Assignment: In the material below, find the line containing "(473, 99) none" and the line containing "[138,145,404,160] [https://magill.dev](https://magill.dev) ->". Output those two lines and all lines between them exactly, without pictures.

───── Records provided ─────

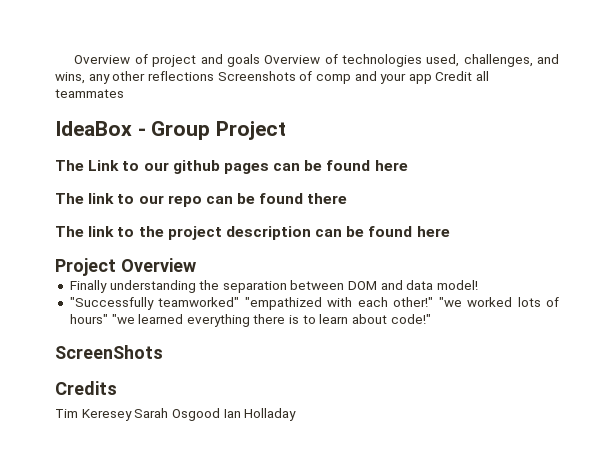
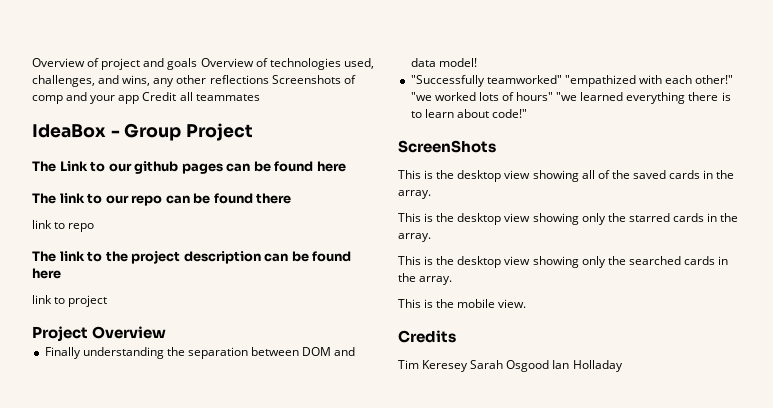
(348, 198) none -> [32,220,95,232] // link to repo
(450, 231) none -> [32,295,108,307] // link to project
(163, 352) none -> [398,170,735,182] [398,190,431,199] [398,213,739,225] [398,233,431,242] [398,256,729,268] [398,273,453,285] [398,299,527,308] // This is the desktop view showing all of the saved cards in the array. // This is the desktop view showing only the starred cards in the array. // This is the desktop view showing only the searched cards in the array. // This is the mobile view.

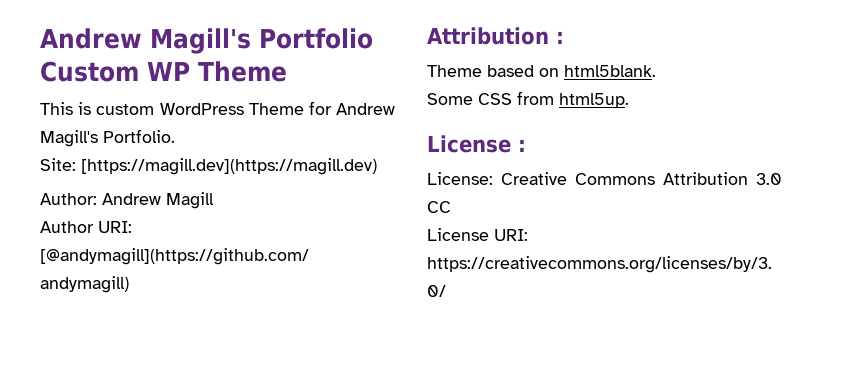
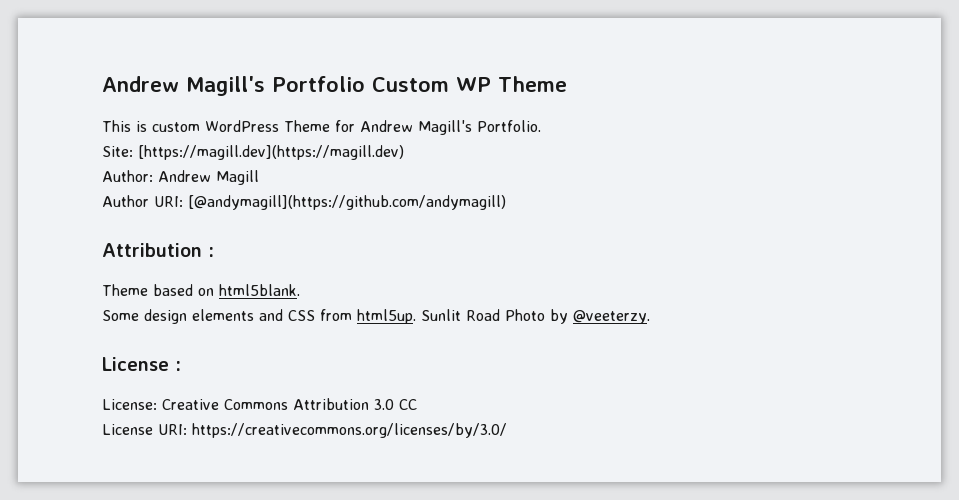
(473, 99) none -> [144,309,283,324] design elements and
(629, 100) none -> [421,309,650,324] Sunlit Road Photo by @veeterzy.

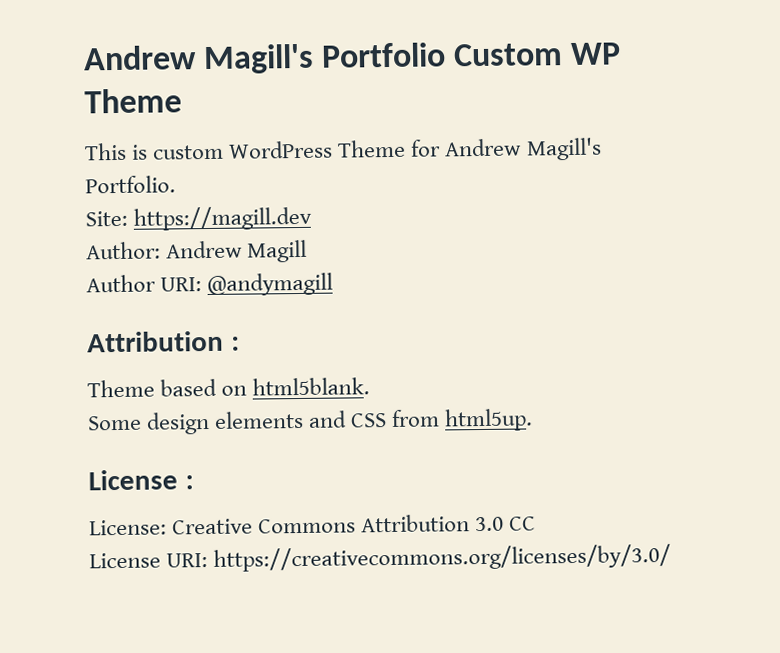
[138,145,404,160] [https://magill.dev](https://magill.dev) -> [133,205,313,231] https://magill.dev
[188,195,506,210] [@andymagill](https://github.com/andymagill) -> [207,272,334,297] @andymagill
[421,309,650,324] Sunlit Road Photo by @veeterzy. -> (534, 420) none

─────

Response area:
(473, 99) none -> [144,309,283,324] design elements and
(629, 100) none -> [421,309,650,324] Sunlit Road Photo by @veeterzy.

[138,145,404,160] [https://magill.dev](https://magill.dev) -> [133,205,313,231] https://magill.dev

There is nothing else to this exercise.